Here are a few tips for a plant-based diet and diabetes:

  • Keep portions under control. It is always important to be aware of portion sizes. Even healthy foods can cause weight gain if you take in extra calories. Some plant based-foods like whole grains, fruit, and beans are high in carbohydrates. That isn’t necessarily a bad thing but if you eat more than your meal plan allows, your blood glucose may become elevated. To help manage portion sizes pay attention to your hunger cues and eat mindfully.
  • Hydrate, hydrate, hydrate. For people with diabetes, hydration is important! Higher than normal blood glucose levels can deplete fluids. To get rid of the glucose, the kidneys will try to pass it out in the urine, which takes water. The higher your blood glucose, the more fluids you should drink. This explains why excessive thirst is one of the main symptoms of diabetes.
    Water is the healthiest choice for hydration. But water doesn’t have to be boring; try adding fresh sliced lemons, limes, and oranges if you like citrus. Pineapple, ginger, and mint is one of my personal favorite combinations. Try adding your favorite fruits and herbs to water. Let the water infuse for up to 4 hours. Add lots of ice and you have a refreshing, never-boring beverage. Infused water can keep in the refrigerator up to two days.
  • Plant foods have plenty of protein! It is easy to get focused on counting carbohydrates but make sure to include a good source of protein with every meal. Choose options like tofu, beans, lentils, and meat substitutes. A ½ cup serving of beans has 15 grams of carbohydrate, which counts as 1 serving of carbohydrate4.
  • Pick whole grains. Whole grains are packed with fiber, vitamins, and minerals5. They help us feel full longer and can help manage blood glucose levels6. Because whole grains are a source of carbohydrate be mindful of serving sizes. A 1/3 cup serving of brown rice contains 15 grams of carbohydrates7. To identify whole grain products, first look at the package. Look for the 100% whole grain stamp on the front of the package. You can also look for keywords such as “100% Whole Wheat”. Be cautious of products that say “multigrain” and don’t give additional information. They may only contain small amounts of whole grains.
  • Fabulous fruits and vegetables. Fruits and vegetables are packed with nutrients. Vitamins, minerals, fiber, and phytonutrients are found in both fruits and vegetables. Fruit is also a great way to satisfy your sweet tooth! One small piece of fresh fruit (4 oz) or half of a papaya is about 15 grams of carbohydrate8.
  • Can-do calcium! Yogurt, milk, and some non-dairy milks are good sources of calcium and protein in the vegetarian diet. 2/3 cup of yogurt or 1 cup or milk or unsweetened soy milk contain 15 grams of carbohydrate9.

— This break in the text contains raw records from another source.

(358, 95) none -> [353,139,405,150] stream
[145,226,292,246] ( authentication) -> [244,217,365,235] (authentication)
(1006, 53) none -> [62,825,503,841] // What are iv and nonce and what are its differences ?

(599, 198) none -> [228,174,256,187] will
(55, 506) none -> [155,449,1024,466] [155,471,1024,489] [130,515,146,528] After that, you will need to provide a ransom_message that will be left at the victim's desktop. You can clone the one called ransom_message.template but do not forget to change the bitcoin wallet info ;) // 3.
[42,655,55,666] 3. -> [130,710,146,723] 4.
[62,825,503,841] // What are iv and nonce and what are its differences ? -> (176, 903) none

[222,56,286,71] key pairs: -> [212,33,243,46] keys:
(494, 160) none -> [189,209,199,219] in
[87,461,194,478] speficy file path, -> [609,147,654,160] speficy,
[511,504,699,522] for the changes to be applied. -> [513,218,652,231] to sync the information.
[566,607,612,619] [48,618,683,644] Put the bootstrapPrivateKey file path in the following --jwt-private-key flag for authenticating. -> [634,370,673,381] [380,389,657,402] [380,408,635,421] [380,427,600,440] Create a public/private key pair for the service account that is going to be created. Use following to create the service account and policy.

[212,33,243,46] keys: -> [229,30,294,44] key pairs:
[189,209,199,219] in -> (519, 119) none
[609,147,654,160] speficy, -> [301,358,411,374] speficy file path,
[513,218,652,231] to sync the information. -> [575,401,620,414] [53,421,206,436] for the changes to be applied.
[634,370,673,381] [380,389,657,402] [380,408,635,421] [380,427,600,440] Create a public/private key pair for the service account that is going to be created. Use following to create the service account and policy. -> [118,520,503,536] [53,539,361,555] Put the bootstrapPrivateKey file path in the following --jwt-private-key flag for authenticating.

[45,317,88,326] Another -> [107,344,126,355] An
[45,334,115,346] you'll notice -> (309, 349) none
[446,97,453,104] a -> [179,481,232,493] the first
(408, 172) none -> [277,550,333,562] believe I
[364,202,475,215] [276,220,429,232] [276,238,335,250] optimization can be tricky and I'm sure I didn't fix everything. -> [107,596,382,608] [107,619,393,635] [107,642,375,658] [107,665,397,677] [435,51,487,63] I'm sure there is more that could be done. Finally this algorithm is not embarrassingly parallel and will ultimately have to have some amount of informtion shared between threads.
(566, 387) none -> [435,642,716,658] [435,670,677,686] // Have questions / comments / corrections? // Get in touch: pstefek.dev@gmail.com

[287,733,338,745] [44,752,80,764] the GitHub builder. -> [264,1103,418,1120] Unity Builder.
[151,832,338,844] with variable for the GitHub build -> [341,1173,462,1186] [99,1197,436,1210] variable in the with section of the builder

A well-planned plant-based diet can be a healthy way to prevent and manage type 2 diabetes10. Be sure to visit with your doctor and discuss any dietary changes that you are planning to make.
 

Footnotes: 
  1. Position of the American Dietetic Association: Vegetarian Diets. Journal of the American Dietetic Association. 2009. 1273. https://jandonline.org/article/S0002-8223(03)00294-3/abstract. 14 August 2016.
  2. Position of the American Dietetic Association: Vegetarian Diets. Journal of the American Dietetic Association. 2009. 1273. https://jandonline.org/article/S0002-8223(03)00294-3/abstract. 14 August 2016.
  3. Position of the American Dietetic Association: Vegetarian Diets. Journal of the American Dietetic Association. 2009. 1273. https://jandonline.org/article/S0002-8223(03)00294-3/abstract. 14 August 2016.
  4. Carbohydrate Counting. American Diabetes Association. https://www.diabetes.org/nutrition/understanding-carbs/carb-counting 14 August 2016.
  5. Whole Grains: An Important Source of Essential Nutrients. Oldways Whole Grain Council. https://wholegrainscouncil.org/whole-grains-101/what-are-health-benefits.... 14 August 2016.
  6. Position of the American Dietetic Association: Vegetarian Diets. Journal of the American Dietetic Association. 2009. 1273. https://jandonline.org/article/S0002-8223(03)00294-3/abstract. 14 August 2016.
  7. Carbohydrate Counting. American Diabetes Association. https://www.diabetes.org/nutrition/understanding-carbs/carb-counting. 14 August 2016.
  8. Carbohydrate Counting. American Diabetes Association. https://www.diabetes.org/nutrition/understanding-carbs/carb-counting. 14 August 2016.
  9. Carbohydrate Counting. American Diabetes Association. https://www.diabetes.org/nutrition/understanding-carbs/carb-counting. 14 August 2016.
  10. Position of the American Dietetic Association: Vegetarian Diets. Journal of the American Dietetic Association. 2009. 1273. https://jandonline.org/article/S0002-8223(03)00294-3/abstract. 14 August 2016.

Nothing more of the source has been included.